Hangover cures #1 – Death in the Afternoon (Ernest Hemingway)
God Christ was Ernest Hemingway manly. I once adopted the man's method of dealing with sunburn, which was to douse yourself liberally in vinegar – he didn’t specify which kind, so I went for malt – and have a bath that’s one degree away from turning you into a bisque. Suffice it to say that after that, I was so red that the sunburn was a moot point.
Anyway, it’s well documented that Ernesto liked a drink –
and as what goes up must come down, he was subsequently well-placed to educate
us in the way of hangover cures. Hemingway called his Death in the Afternoon,
naming it after his own book on bullfighting – one of only three sports,
claimed he, along with motor racing and mountain climbing. Discuss. Or don’t.
The recipe is disarmingly simple, yet devastatingly, er, devastating. “Pour one jigger [44.4ml] absinthe into a champagne glass. Add iced champagne until it attains the proper opalescent milkiness. Drink three to five of these slowly.”

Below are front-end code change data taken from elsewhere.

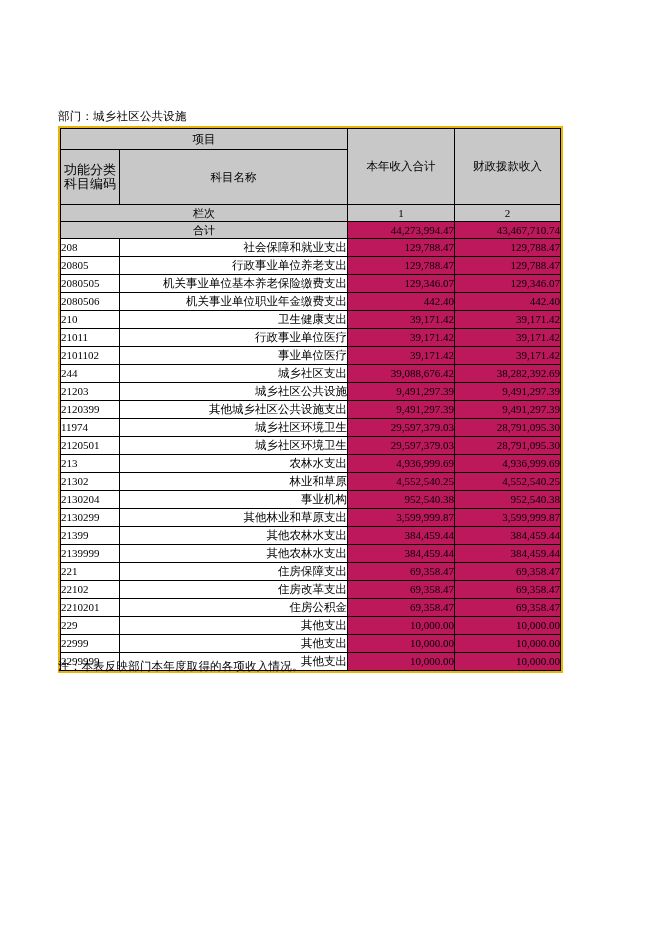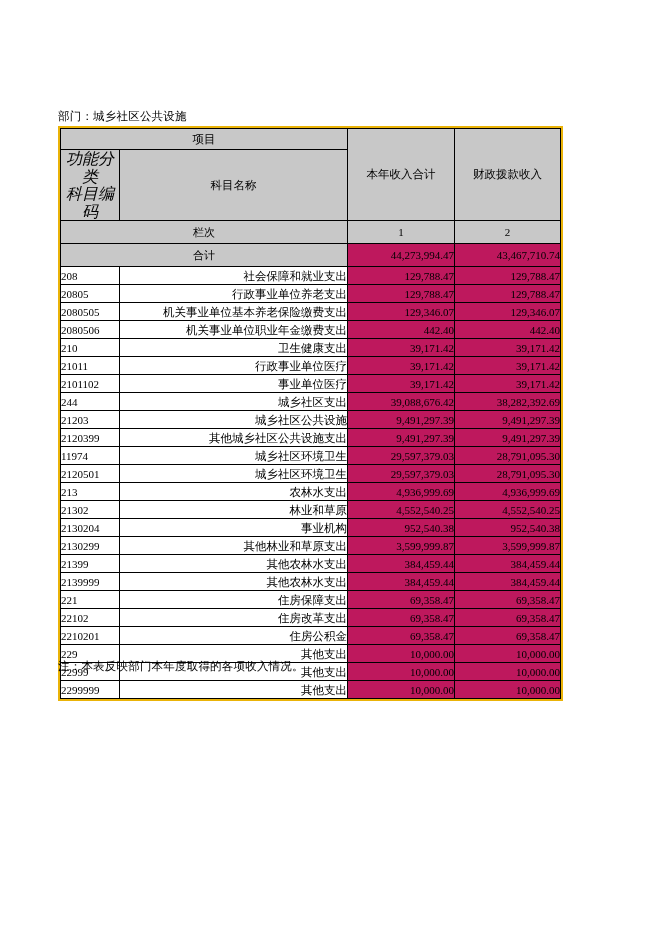--- a/index.html
+++ b/index.html
@@ -119,10 +119,9 @@
   tr.data-row td { height: 17px; }
 
   .sub-code {
-    font-size: 16px;
+    font-size: 13px;
     text-align: center;
     line-height: 1.25;
-    font-style: italic;
   }
 
   

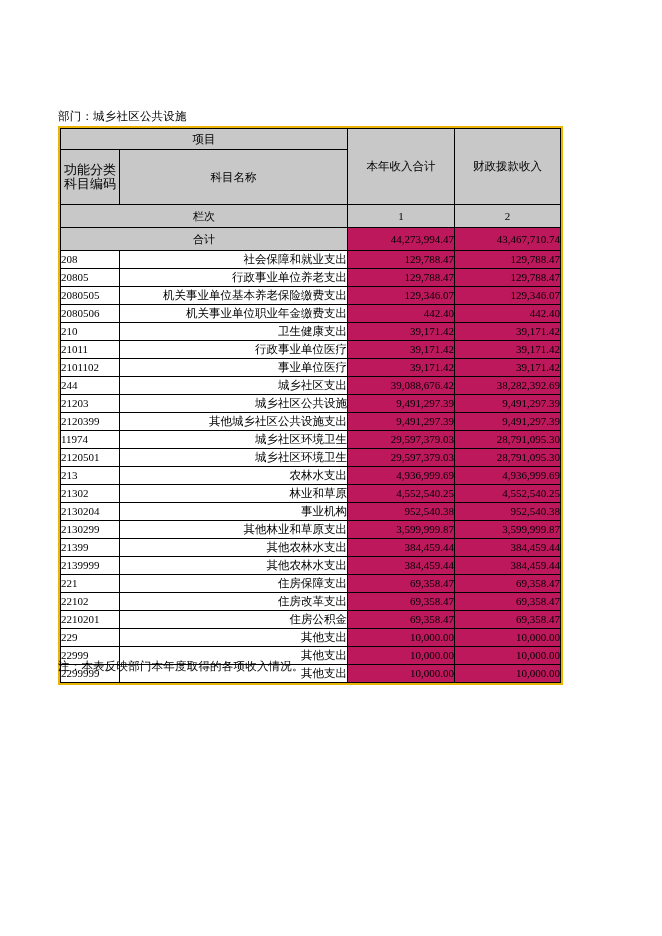--- a/index.html
+++ b/index.html
@@ -87,7 +87,7 @@
     font-size: 11.5px;
   }
   .row-rank, .row-total {
-    height: 23px;
+    height: 17px;
     font-size: 11px;
   }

This was Hemingway’s contribution to the 1935 cocktail book So Red the Nose, or – Breath in the Afternoon, and as Hemingway himself explained:
“This was arrived at by the author and three officers of H.M.S. Danae after
having spent seven hours overboard trying to get Capt. Bra Saunders’ fishing
boat off a bank where she had gone with us in a N.W. gale.” Could never just
have a simple drink, could he?
Unless in writing this blog my views change dramatically, I
will maintain over these pages that I am a strong believer in getting back on
the sauce after a night out – and more so, that you should not pussyfoot around
it, but plunge your witless, confused body back with a hammer blow into a fairly
moderate state of intoxication.
Three to five of these, one feels, would do the trick.
As a post-script, if we’re talking brands of absinthe, I had
the pleasure of tasting Marilyn Manson’s Mansinthe a few years ago. I
know, I know, celebrity endorsements, cancel culture etc. etc. – but its success, one feels, was
probably more down to the collaboration with the award-winning Matter-Luginbühl
AG distillery and absinthe expert Markus Lion rather than the input of old
Brian. I have to say, it was very good, and would be my go-to.